Relying on a complaint-based enforcement program may not be adequate to ensure that residential rental units are safely maintained. Tenants may not report complaints due to fears of landlord retaliation and/or fear of government authorities. They may also face language, culture, or education barriers that deter them from using complaint-based programs. Substandard housing conditions are linked to a wide array of significant health problems - especially in children, the disabled, and the elderly. They also threaten the physical, social, and economic stability of surrounding structures, neighborhoods, and the City as a whole.
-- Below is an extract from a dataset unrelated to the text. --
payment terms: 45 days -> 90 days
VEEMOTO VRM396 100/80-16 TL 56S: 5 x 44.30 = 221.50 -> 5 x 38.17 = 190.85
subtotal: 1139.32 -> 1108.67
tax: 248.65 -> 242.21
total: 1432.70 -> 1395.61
It is in the public interest that all residential rental units comply with certain minimum maintenance standards. The most effective way to obtain compliance with such standards is through licensing with periodic inspections of residential rental units.
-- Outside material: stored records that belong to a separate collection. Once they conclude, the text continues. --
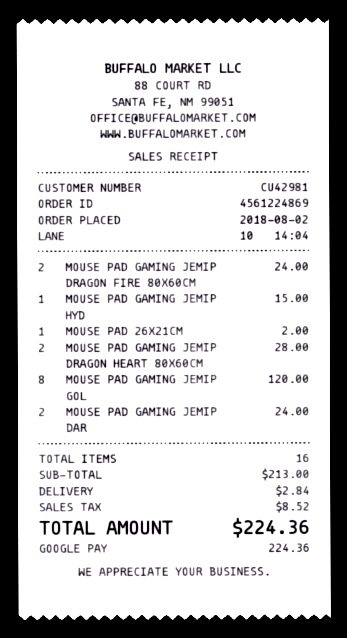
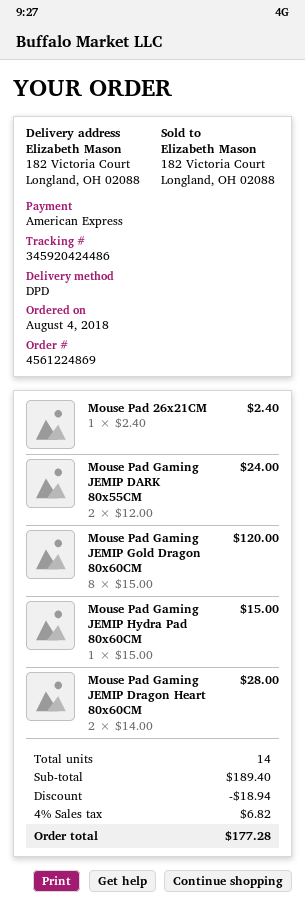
order date: 2018-08-02 -> 2018-08-04
payment method: Google Pay -> American Express
MOUSE PAD GAMING JEMIP DRAGON FIRE 80X60CM: 2 for 24.00 -> none
MOUSE PAD 26X21CM: 1 for 2.00 -> 1 for 2.40
total quantity: 16 -> 14
subtotal: 213.00 -> 189.40
discount: none -> 18.94
shipping: 2.84 -> none
tax: 8.52 -> 6.82
total: 224.36 -> 177.28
The Rental Licensing Ordinance Applies to:
All long-term residential leases (greater than 6 months)
Short-term residential (STR) leases
Dormitories, bed and breakfasts, motels, hotels, medical care facilities, religious facilities, a portion of a dwelling unit (Example: a bedroom for rent), an informal arrangement without an agreement
Registration and Licensing
- Annual on-line registration system for residential
- License valid for 1 year
Audit inspections will be completed on a random selection of 15 percent of residential rental units annually.
DPW to develop an inspection checklist based on the Property Maintenance Code (PMC).
If the property fails to meet the required criteria after the second re-inspection, the rental license will be revoked for one year.
Non-compliance will be monitored through a complaint-driven system run through Code Enforcement.
Investigating properties that rented without a valid license
Fees and Fines
- $120/year Licensing fee (will cover cost of 15% audit inspection)
- Free 1st re-inspection, $300 for 2nd re-inspection
- $1,000/day Fine for operating without a license
If a unit fails inspection and is owned by a landlord with multiple properties, inspectors may inspect other units of the same owner
Tenant Protection Programs
If a unit fails after the second re-inspection (third visit), the rental license is revoked, and the tenant must vacate, the City will assist with tenant relocation if there is a demonstrated financial need. (Note: Two percent of annual program revenue generated after operations expenses will be used to fund the tenant protection program).
The rental licensing program will be implemented in phases to allow landlords time to comply with requirements and to build revenue ahead of the auditing process to allow the program to be cost neutral.
- Now thru 2023 – Messaging and Education
- January 2024 – Commence Mandatory Rental Licensing
- June 2025 – Affordable Housing Conservation Program
Costs and Revenues
Fees and fines will be used to pay for the program. Remaining funds will be used to create an Affordable Housing Conservation Program through the Department of Housing and Human Services. Projected annual revenue between $0 to $900,000.